The single mother said her daughter feels the guilt of not saying something sooner and for writing that message. Her daughter didn't speak out sooner because she'd known the other family for years and thought that what they were doing must be OK because, after all, they were trusted adults.

On the night the ambulance came for Megan, the single mother said, before it left the Meiers' house her daughter received a call. It was the woman behind the creation of the Josh Evans account. She had called to tell the girl that something had happened to Megan and advised the girl not to mention the MySpace account.

AX AND SLEDGEHAMMER

The Meiers went home and tore into the foosball table.

Tina used an ax and Ron a sledgehammer. They put the pieces in Ron's pickup and dumped them in their neighbor's driveway. Tina spray painted "Merry Christmas" on the box.

According to Tina, Megan had gone on vacations with this family. They knew how she struggled with depression, that she took medication.

"I know that they did not physically come up to our house and tie a belt around her neck," Tina says. "But when adults are involved and continue to screw with a 13-year-old - with or without mental problems - it is absolutely vile.

"She wanted to get Megan to feel like she was liked by a boy and let everyone know this was a false MySpace and have everyone laugh at her.

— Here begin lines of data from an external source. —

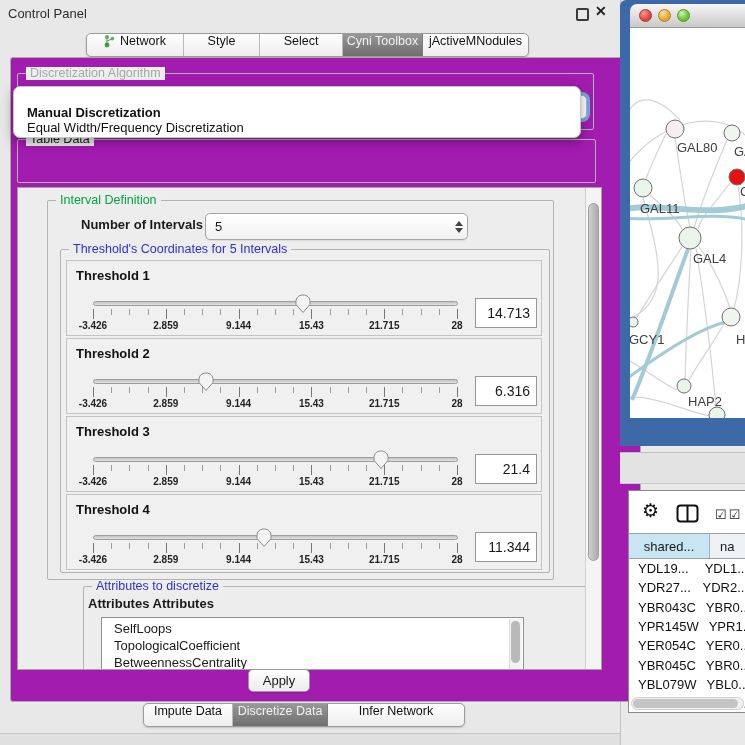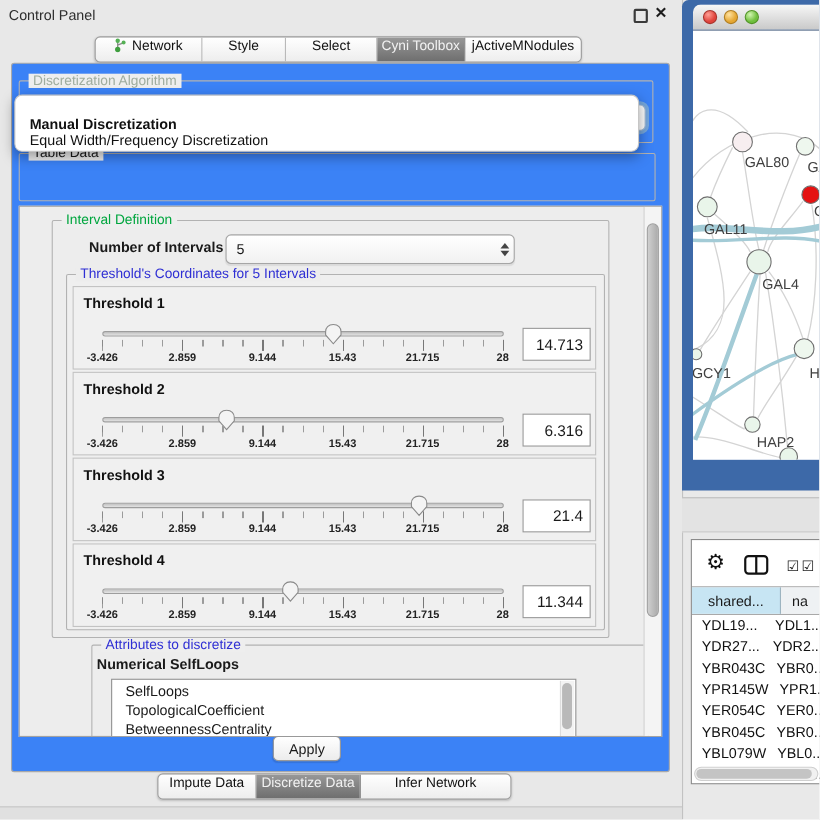--- a/index.html
+++ b/index.html
@@ -22,8 +22,8 @@
   .seg-item.sel{background:linear-gradient(#989898,#6e6e6e);color:#f2f2f2;border-right-color:#7d7d7d;}
   .tab-net-icon{margin-right:5px;}
 
-  .cp-main{left:10px;top:57px;width:597px;height:643px;background:#3b82f6;
-    border:1px solid #a9a9a9;border-radius:3px;}
+  .cp-main{left:10px;top:57px;width:597px;height:643px;background:#a21caf;
+    border:1px solid #a9a9a9;border-radius:3px;padding-left:32px;}
 
   
   .group{position:absolute;border:1px solid #b2b2b2;border-radius:2px;}

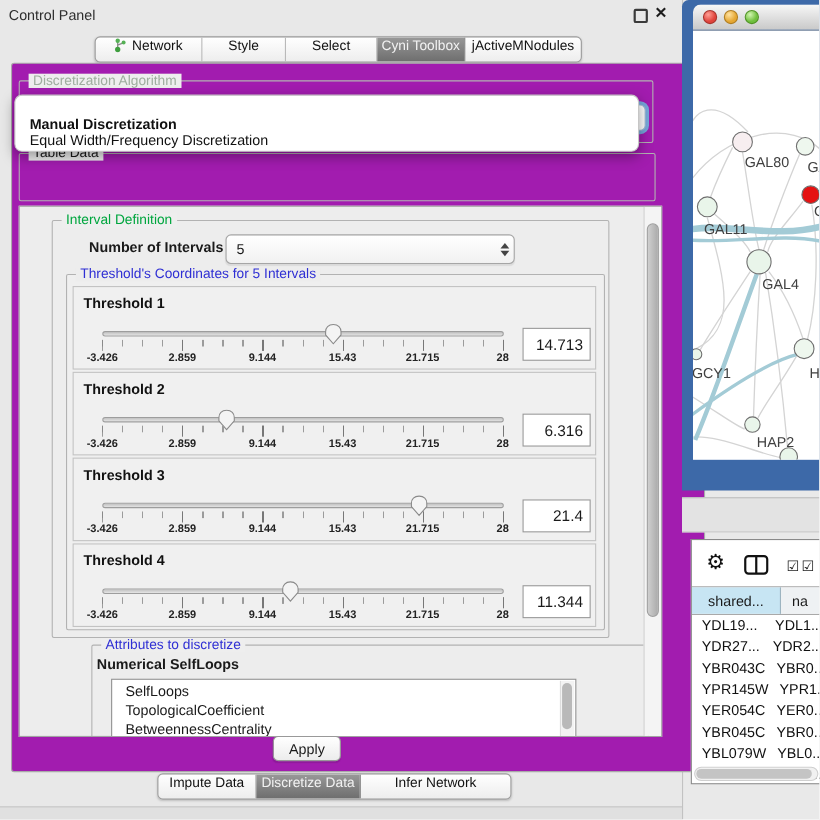--- a/index.html
+++ b/index.html
@@ -265,7 +265,7 @@
 
         <div class="group" style="left:29px;top:398px;width:505px;height:110px;margin-left:36px;">
           <span class="group-label lbl-blue">Attributes to discretize</span>
-          <div class="abs" style="left:4px;top:9px;font-size:13px;font-weight:bold;">Numerical SelfLoops</div>
+          <div class="abs" style="left:4px;top:9px;font-size:13px;font-weight:bold;">Attributes Attributes</div>
           <div class="attr-list">
             <div class="attr-item" style="padding-top:2px;">SelfLoops</div>
             <div class="attr-item">TopologicalCoefficient</div>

"I don't feel their intentions were for her to kill herself. But that's how it ended."

'GAINING MEGAN'S CONFIDENCE'

That same day, the family down the street tried to talk to the Meiers. Ron asked friends to convince them to leave before he physically harmed them.

In a letter dated Nov. 30, 2006, the family tells Ron and Tina, "We are sorry for the extreme pain you are going through and can only imagine how difficult it must be. We have every compassion for you and your family."

The Suburban Journals have decided not to name the family out of consideration for their teenage daughter.

The mother declined comment.

"I have been advised not to give out any information and I apologize for that," she says. "I would love to sit here and talk to you about it but I can't."

She was informed that without her direct comment the newspaper would rely heavily on the police report she filed with the St. Charles County Sheriff's Department regarding the destroyed foosball table.

"I will tell you that the police report is totally wrong," the mother said. "We have worked on getting that changed. I would just be very careful about what you write."

Lt. Craig McGuire, spokesman for the sheriff's department, said he is unaware of anyone contacting the department to alter the report.

"We stand behind the report as written," McGuire says. "There was no supplement to it. What is in the report is what we believe she told us."

The police report - without using the mother's name - states:

"(She) stated in the months leading up Meier's daughter's suicide, she instigated and monitored a 'my space' account which was created for the sole purpose of communicating with Meier's daughter.

"(She) said she, with the help of temporary employee named ------ constructed a profile of 'good looking' male on 'my space' in order to 'find out what Megan (Meier's daughter) was saying on-line' about her daughter. (She) explained the communication between the fake male profile and Megan was aimed at gaining Megan's confidence and finding out what Megan felt about her daughter and other people.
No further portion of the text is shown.